START Source information
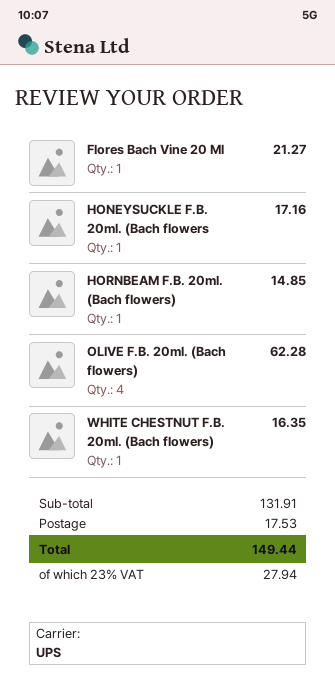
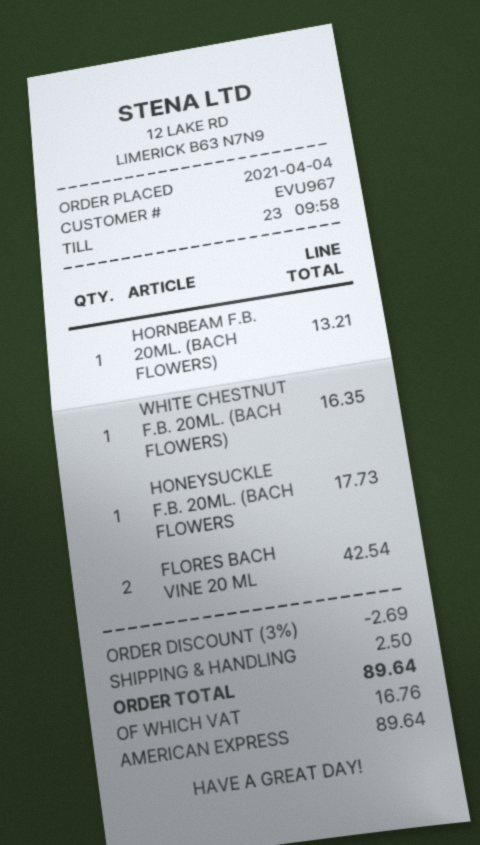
Flores Bach Vine 20 Ml: 1 for 21.27 -> 2 for 42.54
HONEYSUCKLE F.B. 20ml. (Bach flowers: 1 for 17.16 -> 1 for 17.73
HORNBEAM F.B. 20ml. (Bach flowers): 1 for 14.85 -> 1 for 13.21
OLIVE F.B. 20ml. (Bach flowers): 4 for 62.28 -> none
discount: none -> 3% = 2.69
shipping: 17.53 -> 2.50
tax: 27.94 -> 16.76
total: 149.44 -> 89.64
END Source information
# What to work on
Copy exactly the line containing "OLIVE F.B. 20ml." and every line after it, ending with the last line of the records above.

# Answer to this task
OLIVE F.B. 20ml. (Bach flowers): 4 for 62.28 -> none
discount: none -> 3% = 2.69
shipping: 17.53 -> 2.50
tax: 27.94 -> 16.76
total: 149.44 -> 89.64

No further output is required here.